Sometimes it happens without warning — and as you abruptly grasp your faculties in an effort to not skid off the cliff — the sunshine of your memories halt you.

It’s a flood of faces, places, things, scriptures, sounds, visions, etc.

All combined to introduce you to the first time you climaxed in those arms. Or when your grandfather made the fufu small enough for you to swallow. Or when the unthinkable happened and violated you from innocence to blinding awareness.

We don’t choose how life decides to scold us. Which is unfair and yet perfectly sound.

As messy as we are — can you imagine if we could actually birth the trajectory of our lives?

But even so — the burden of hoping that you won’t be directly responsible for your demise is a heavy one.

It’s not a fixation that can be set to the soundtrack of The Hunger Games or the jarring anthems of The Cure.

As if you’re staring in a self-directed film or an episode of a reality show that has unfathomably not been pitched yet.

No. This is real life.

It’s callously brutal — and it demands a religion that hasn’t been vetted by the gods.

Or God.

It’s the every day presence of you. Dealing and absorbing the sun, the moon and your shadow.

It’s the smile that broadens someone else’s day but clouds the hours ahead.
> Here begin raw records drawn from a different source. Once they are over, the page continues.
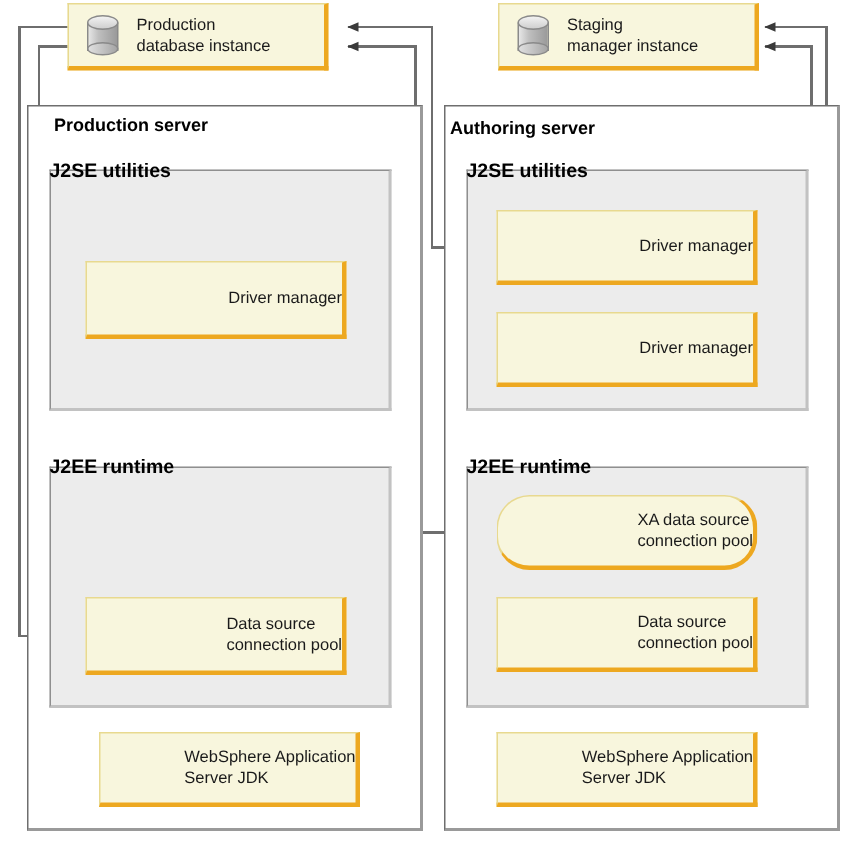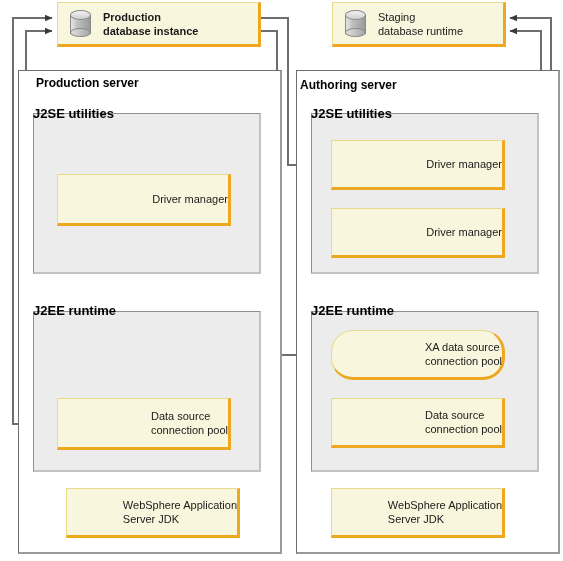--- a/index.html
+++ b/index.html
@@ -146,7 +146,7 @@
     </g>
   </svg>
 
-  <div class="ybox dbbox" style="left:57px;top:2px;width:204px;height:45px;font-weight:bold;">
+  <div class="ybox dbbox" style="left:45px;top:2px;width:174px;height:45px;">
     <span class="cyl">
       <span class="body"></span>
         <span class="bot"></span>

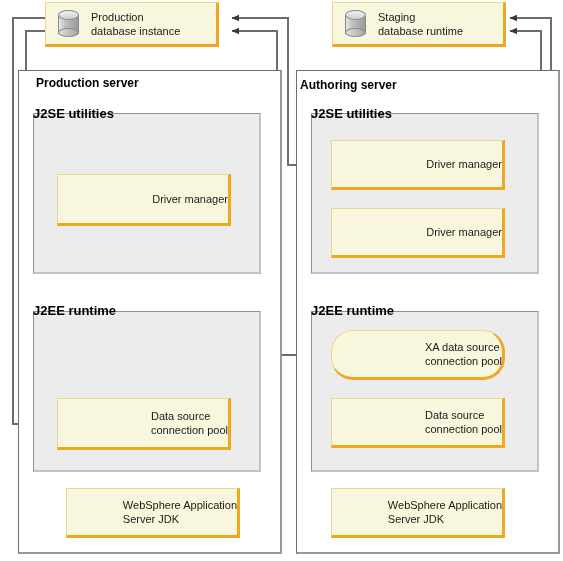--- a/index.html
+++ b/index.html
@@ -163,7 +163,7 @@
         <span class="top"></span>
     </span>
     <span class="ylabel">Staging
-database runtime</span>
+manager instance</span>
   </div>
 
   <div class="server" style="left:18px;top:70px;width:264px;height:484px;"></div>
It’s the phone call you anchor with gusto but later riddles you to a pile of shit after you assuredly hang up.

It’s the attentiveness you devote to a loving friend by internalizing her heartbreak — as you silently wish she could and would forgive what happens next.

It’s the voice of your mother chattering with casual glee as you record her tempo in case you need it for the resistance or the surrender.

It’s the determination to stick around despite the presumption that it may not be such a good idea.

You’ve been there. I know you have. I feel it.

It’s okay. So have I.

We won so many of those days. And each time was supposed to be the last.

Survivors never wonder about how it ends. Because they already know.